The Career of the Calorie. Bodies, Selves and Ability in the USA, 1850-1930
Dr. Nina Mackert (Erfurt University)
This research project traces the career of the calorie in the USA between 1850 and 1930. It asks how the calorie emerged in metabolic experiments and dietary practices and unfolded as a technology of subjectivation.
When calorie counting emerged as a white, middle-class dieting practice in the late 1910s, the calorie was still a rather new concept even in nutrition science. Since the 1880s, scientists had begun to experiment with foods values and human metabolism, establishing the term calorie as measure of the heat value of foods. The calorie’s notion of a precise calculability of bodily efficiency was especially attractive in the Progressive Era. It corresponded with the contemporary “search for order”, as Robert Wiebe has called it. In times of an advancing industrialism, migration and urbanization, Americans turned to scientific expertise and new methods of measuring and classifying in order to understand and improve bodies and society.
The productivity of the calorie for the biopolitical order can hardly be underestimated. By providing an allegedly objective and scientific view on food, the calorie suggested a precise comparison of the diets of different classes and “races.” Caloric knowledge was productive in a range of diverse fields. It shaped the nutritional management of factories, prisons, schools, as well as armies, yielded knowledge on eating ‘right,’ distinct practices of bodies, the materiality of caloric tables as well as meal sizes, nutritional programs and institutions, and not least individuals that understood themselves in relation to the calorie.
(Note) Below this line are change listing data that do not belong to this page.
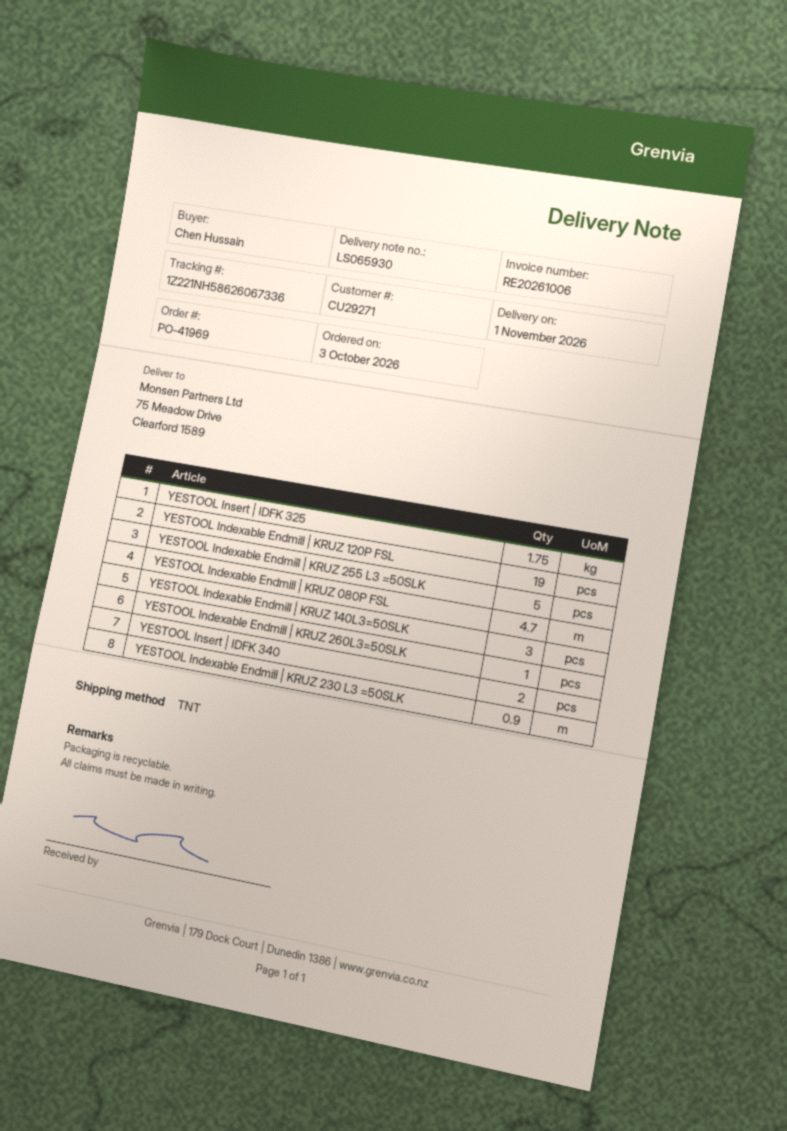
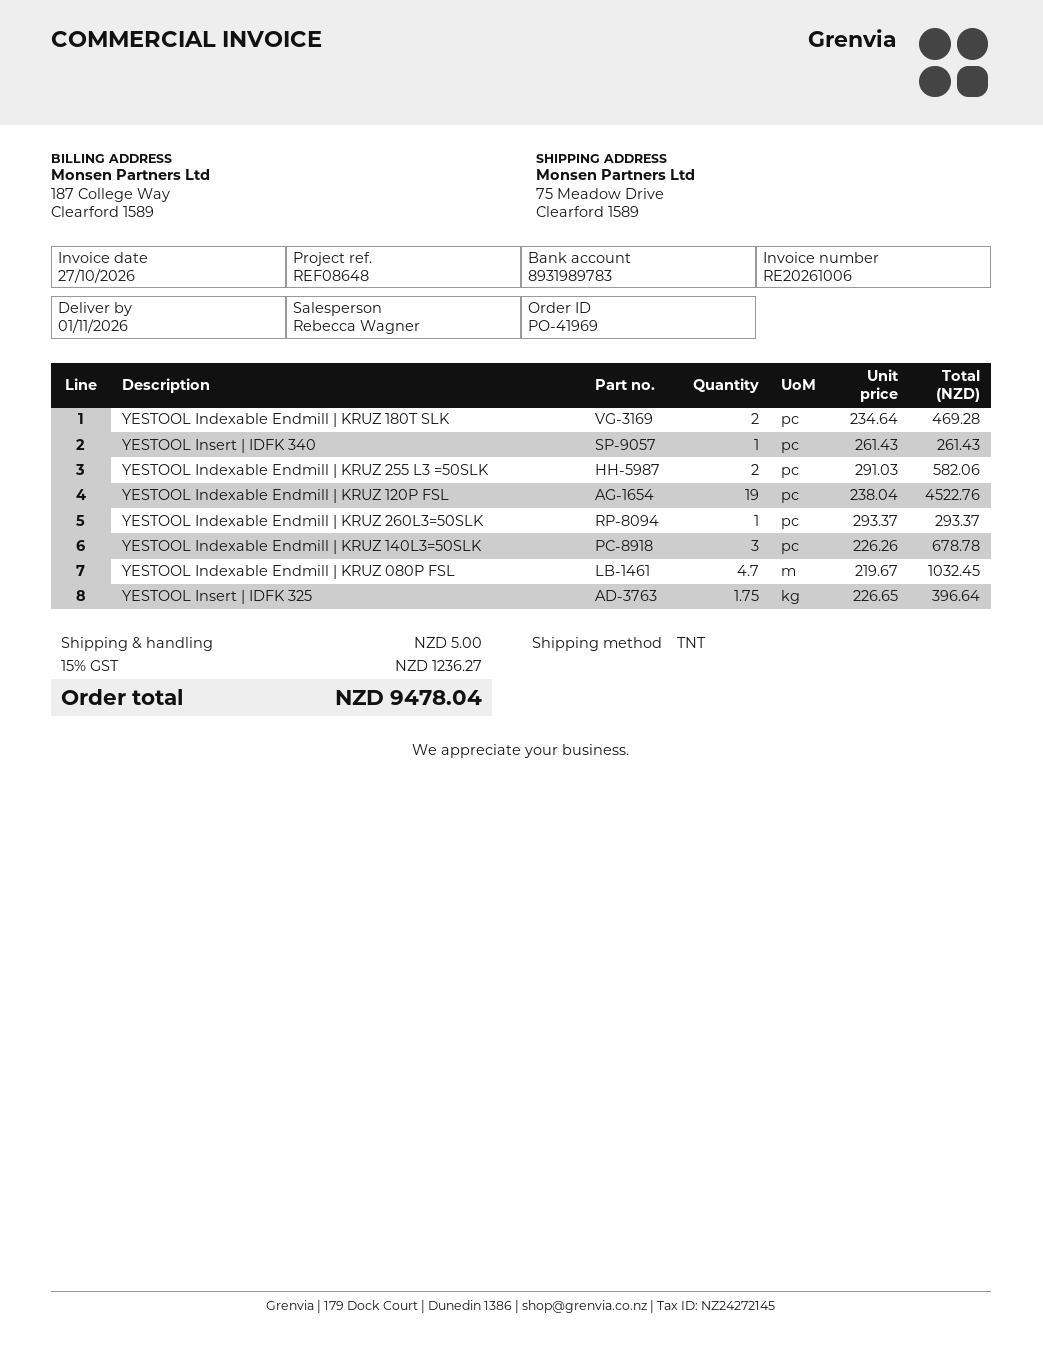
YESTOOL Indexable Endmill | KRUZ 255 L3 =50SLK: 5 -> 2
YESTOOL Insert | IDFK 340: 2 -> 1
YESTOOL Indexable Endmill | KRUZ 230 L3 =50SLK: 0.9 -> none
YESTOOL Indexable Endmill | KRUZ 180T SLK: none -> 2

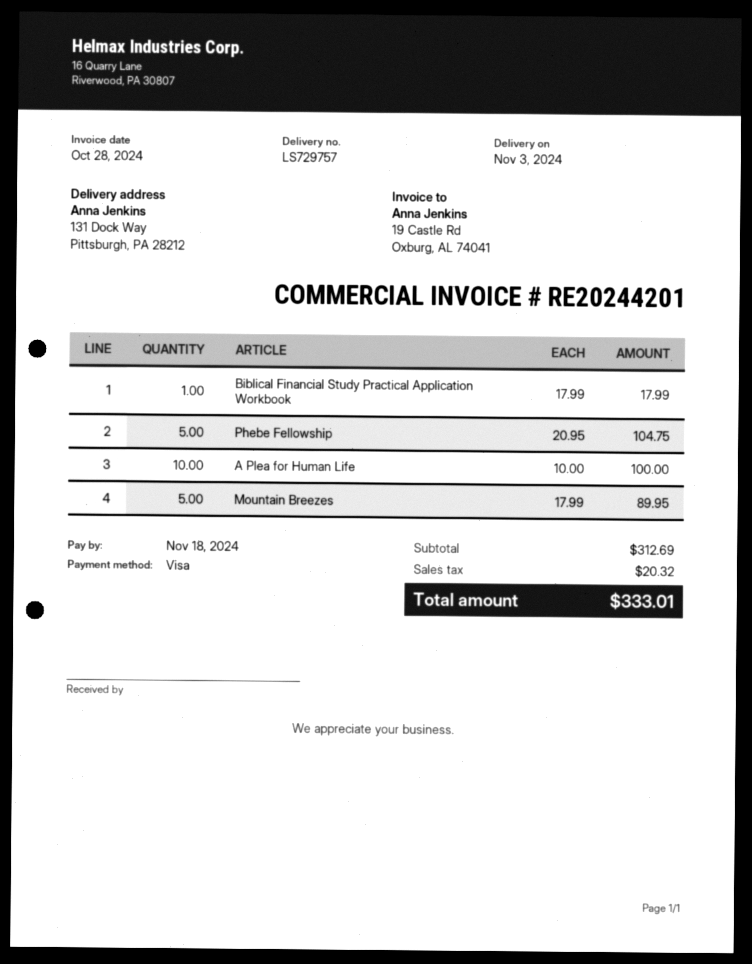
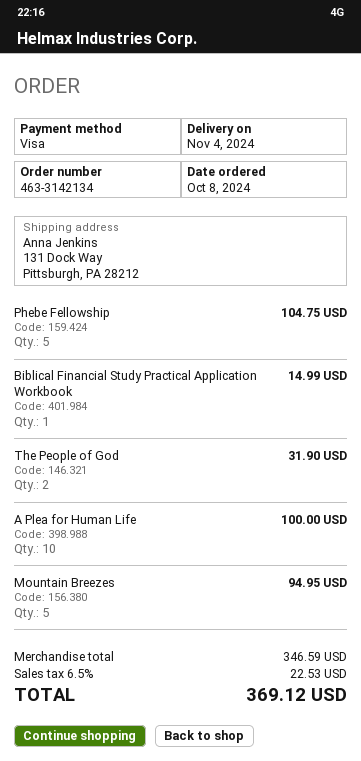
delivery date: 2024-11-03 -> 2024-11-04
Biblical Financial Study Practical Application Workbook: 1 for 17.99 -> 1 for 14.99
Mountain Breezes: 5 for 89.95 -> 5 for 94.95
The People of God: none -> 2 for 31.90
subtotal: 312.69 -> 346.59
tax: 20.32 -> 22.53
total: 333.01 -> 369.12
By examining the knowledge, institutionalizations, and subjects that the calorie brought forth, the project asks how the calorie contributed to arranging and regulating modern societies around the ideal of an able, self-responsible self. Research questions include: In how far did the “invention” and popularization of the calorie emerged from, established or contributed (to) the ideal of the self-responsible subject by providing a possibility and making it imperative to individually measuring and controlling one’s food intake? What kind of bodies and abilities were connected to the new caloric knowledge and practices of measuring, counting, and dieting? How did caloric knowledge and notions of health and ability produced and how were they shaped and stabilized in laboratory work, practices of measuring, sets of (administrative) rules and policies, curricula, and a wide range of nutritional programs and measures (such as the establishment of agricultural stations, nutrition curricula in schools and colleges, food aid, the organization of hospitals, armies, prisons, etc.)? In short: The project takes the calorie as a lens for historicizing the formation of the social via ability.
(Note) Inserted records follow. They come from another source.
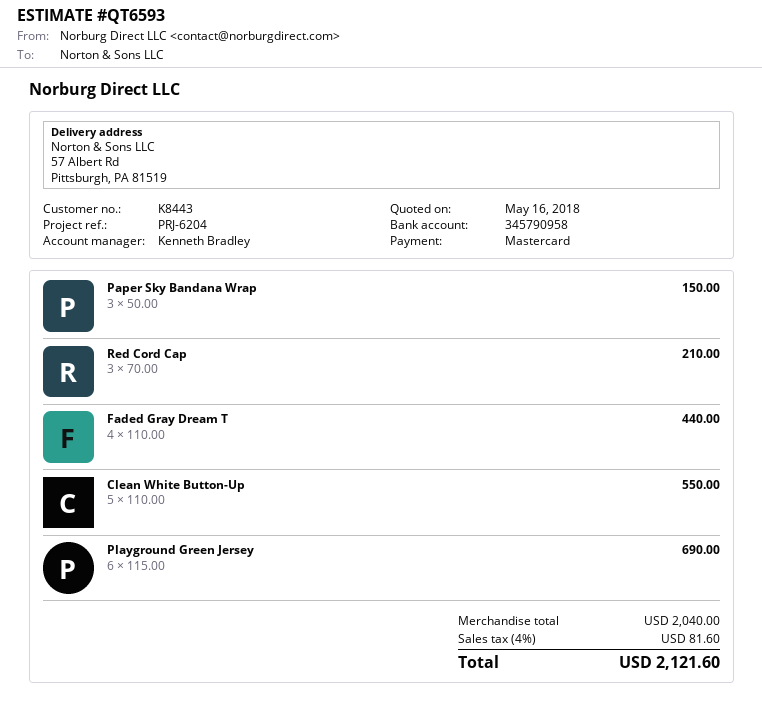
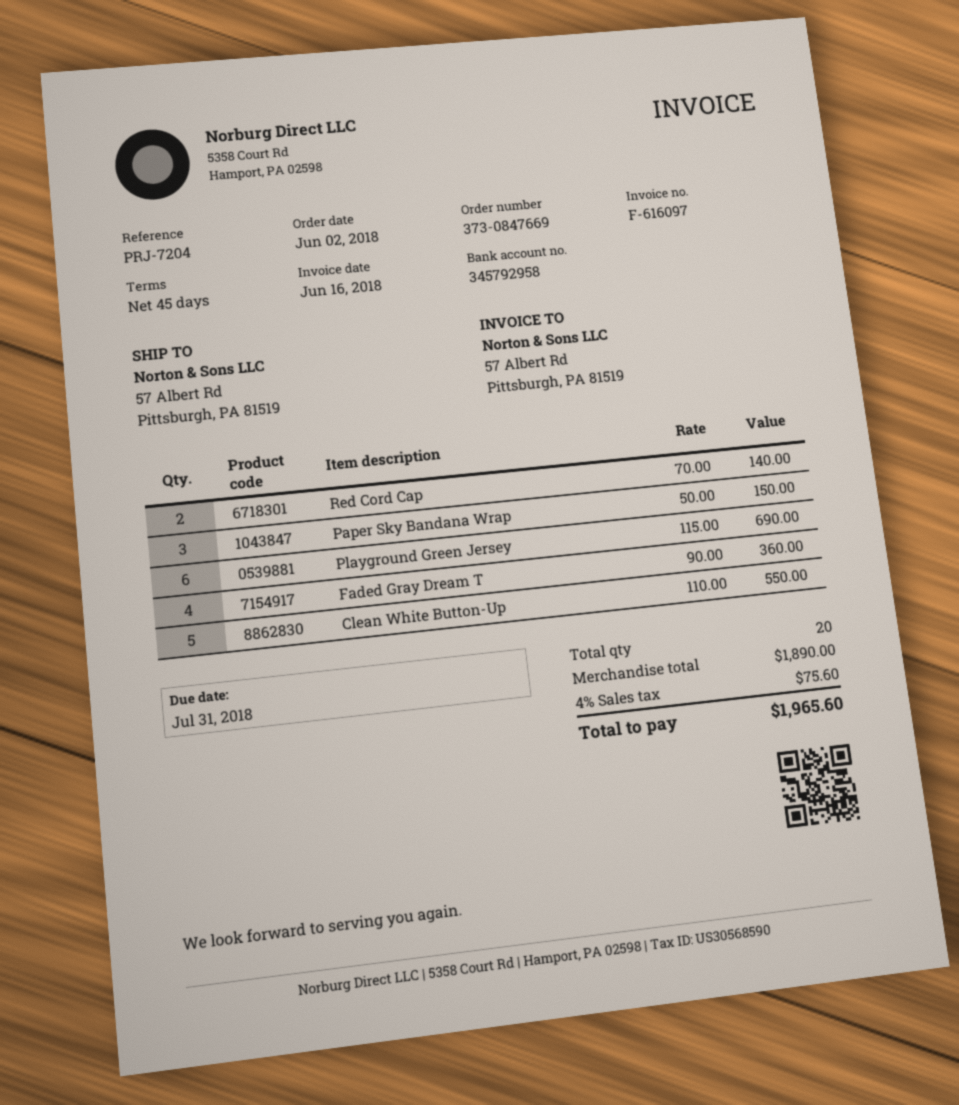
reference: PRJ-6204 -> PRJ-7204
bank account: 345790958 -> 345792958
Red Cord Cap: 3 x 70.00 = 210.00 -> 2 x 70.00 = 140.00
Faded Gray Dream T: 4 x 110.00 = 440.00 -> 4 x 90.00 = 360.00
subtotal: 2040.00 -> 1890.00
tax: 4% = 81.60 -> 4% = 75.60
total: 2121.60 -> 1965.60

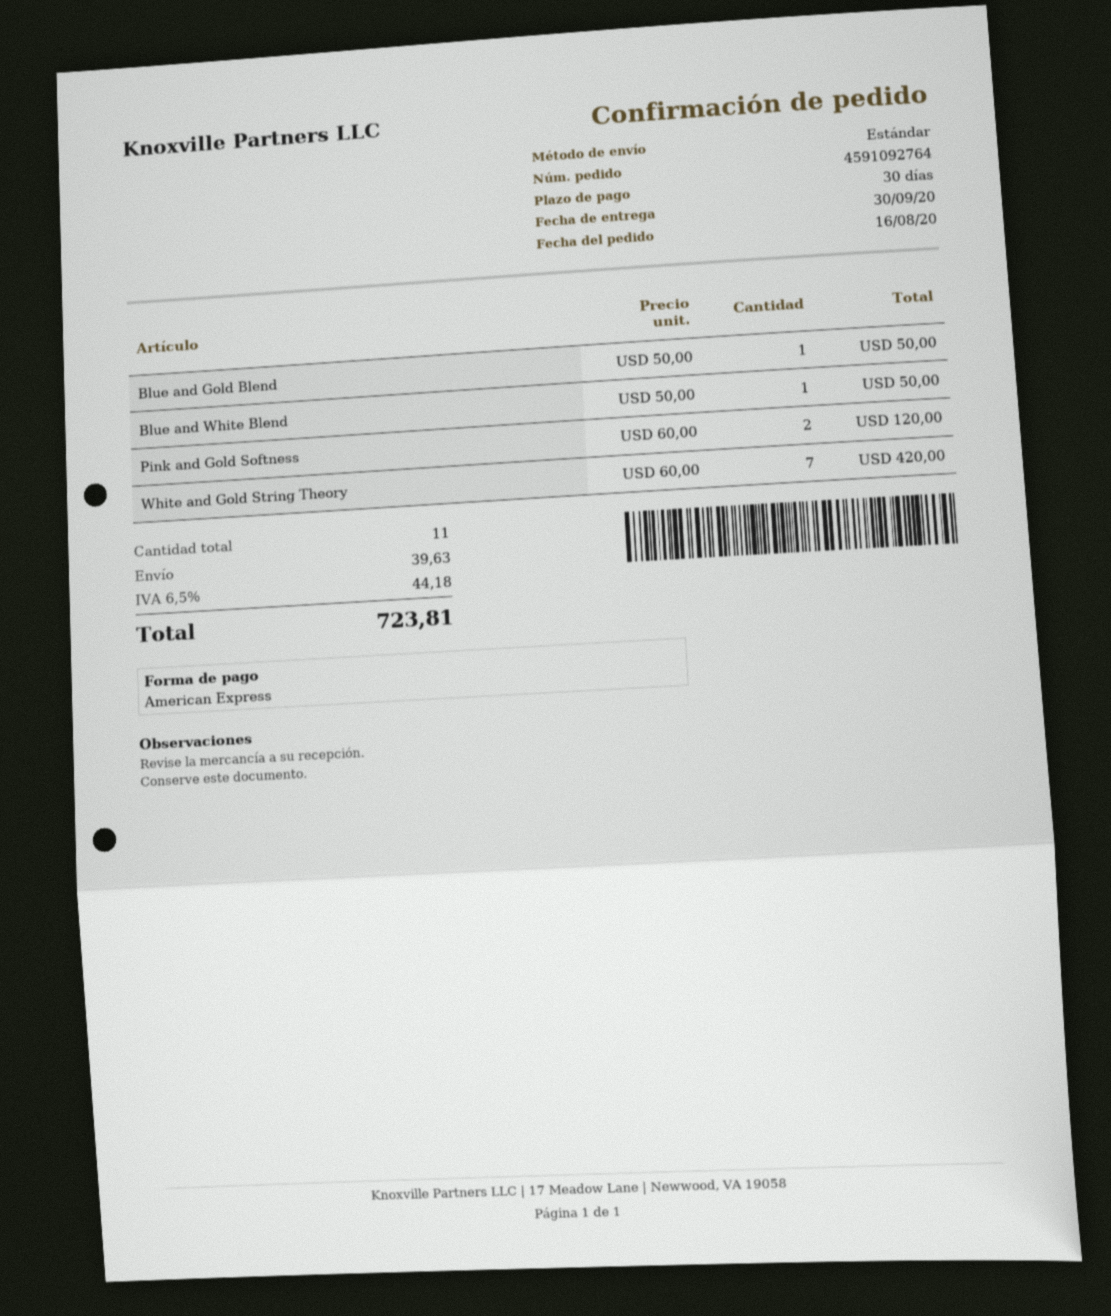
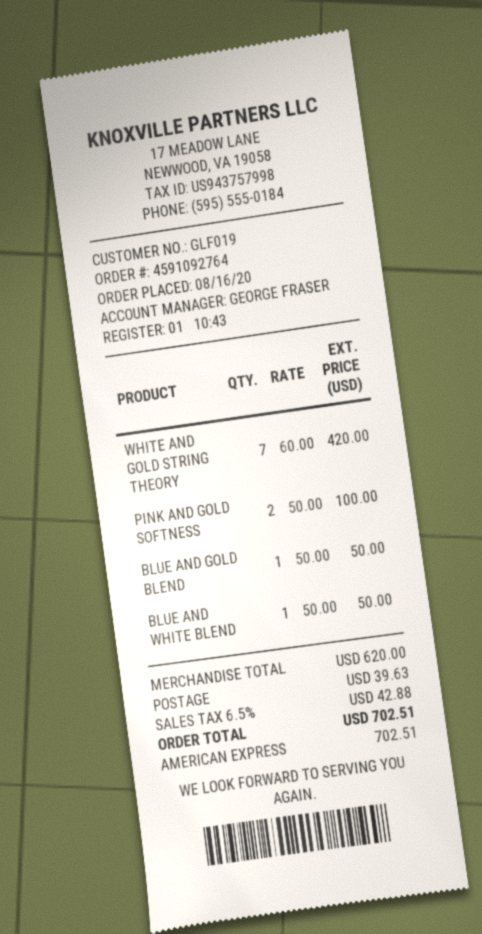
Pink and Gold Softness: 2 x 60.00 = 120.00 -> 2 x 50.00 = 100.00
tax: 6.5% = 44.18 -> 6.5% = 42.88
total: 723.81 -> 702.51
Nina Mackert is Assistant Professor of North American History at Erfurt University. In 2012, she received her PhD there with a book on the post-World War II delinquency scare in the USA (published with UVK in 2014). Between 2012 and 2015 she has been working in the research project The Eating Self: A History of the Political in the United States from the 19th to the 21st Century, publishing “’I want to be a fat man / and with the fat men stand’ – U.S.-Amerikanische Fat Men’s Clubs und die Bedeutungen von Körperfett in den Dekaden um 1900,” Body Politics 3/2014. Her most recent publications include “Feeding Productive Bodies: Calories, Nutritional Values and Ability in the Progressive Era US,” Histories of Productivity: Genealogical Perspectives on the Body and Modern Economy, ed. by Peter-Paul Bänziger and Mischa Suter, London: Routledge, 2016. Together with Jürgen Martschukat, she is the editor of the blog foodfatnessfitness.com, and of “Fat Agency,” a theme issue of the journal Body Politics 5 (2016). Her research interests lie in the fields of critical ability studies and North American cultural history, in particular the history of youth and families, bodies, food and nutrition.